Joachim Wenning ist Vorsitzender des Vorstands der Münchener Rück AG. Quelle: Munich ReRun-off-Plattformen gerieten in den Fokus der Öffentlichkeit, nachdem sich große Lebensversicherer von klassischen Lebensversicherungen trennen wollten - und planten, sie an externe Investoren zu verkaufen. Wenning geriet dabei indirekt selbst in die Schusslinie.

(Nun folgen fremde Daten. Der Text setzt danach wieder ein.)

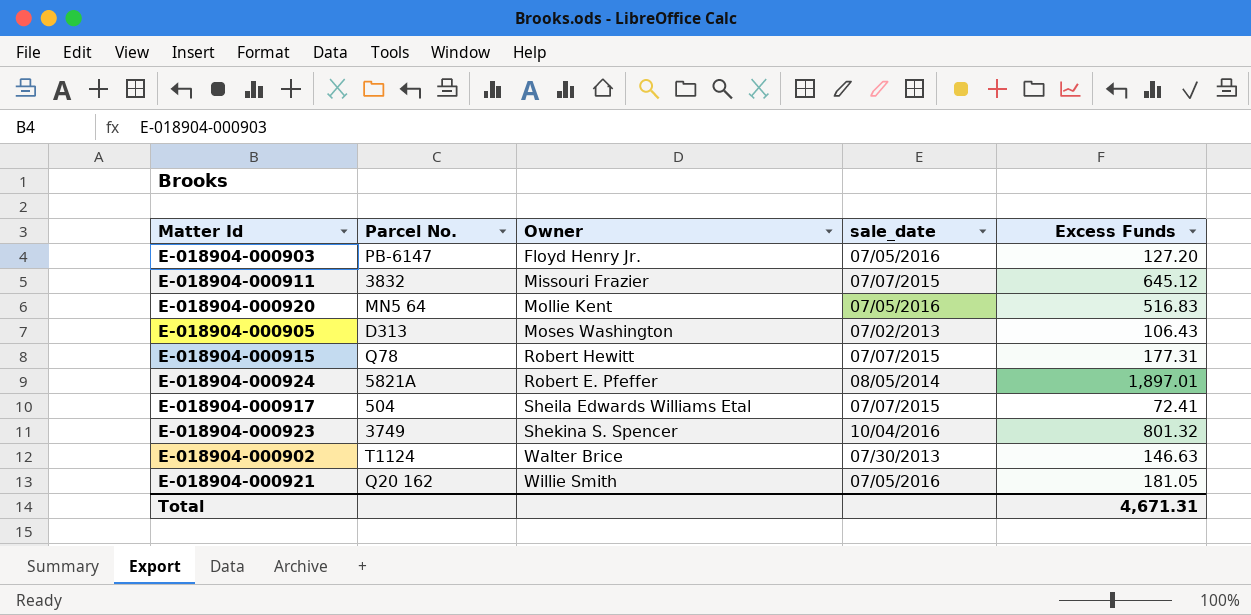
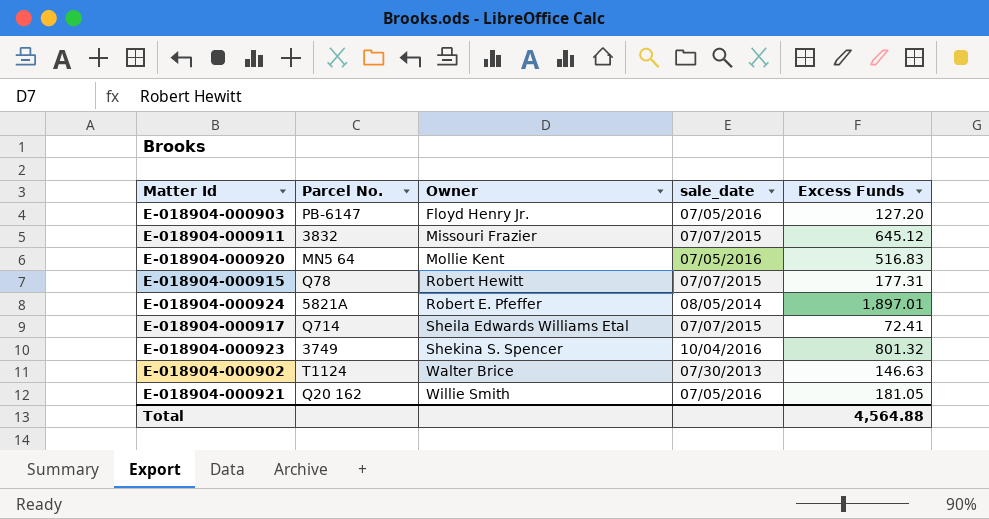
row E-018904-000905: D313 | Moses Washington | 07/02/2013 | 106.43 -> none
E-018904-000917 | Parcel No.: 504 -> Q714
Total | Excess Funds: 4,671.31 -> 4,564.88

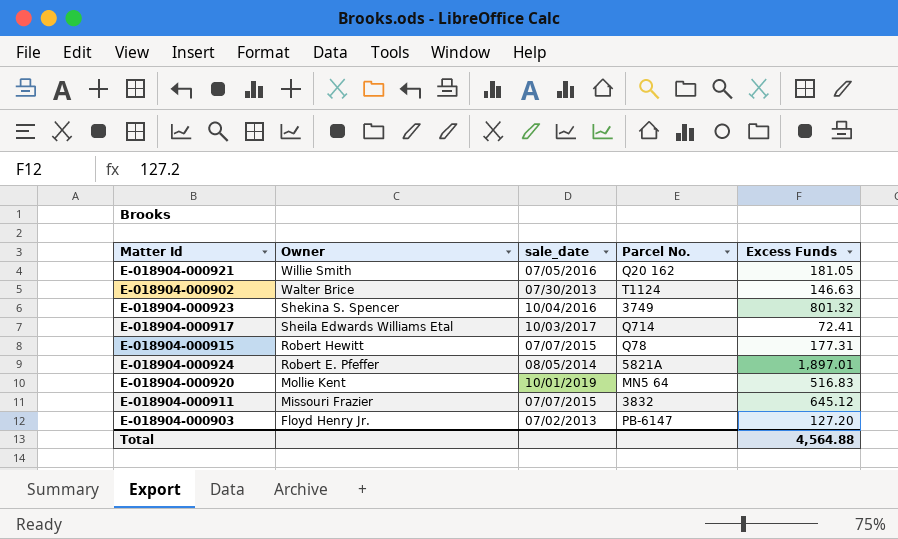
row order: none -> Owner descending
column Parcel No. | position: 2 -> 4
E-018904-000917 | sale_date: 07/07/2015 -> 10/03/2017
E-018904-000920 | sale_date: 07/05/2016 -> 10/01/2019
E-018904-000903 | sale_date: 07/05/2016 -> 07/02/2013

Die Ergo, Konzerntochter der Munich Re, hatte nach massiver öffentlicher Kritik Überlegungen gestoppt, rund sechs Millionen Altverträge der Ergo Leben und der Victoria an solch einen Run-off-Dienstleister abzutreten.

Doch ein Verkauf von Altbeständen ist umstritten. Befürchtet wird, dass die Verträge auch an ausländische Investoren und Heuschrecken gehen könnten, auch aus Staaten wie China. Verdi-Chef Frank Bsirske und einzelne Politiker haben wiederholt ein Verbot von Run-off-Verkäufen gefordert.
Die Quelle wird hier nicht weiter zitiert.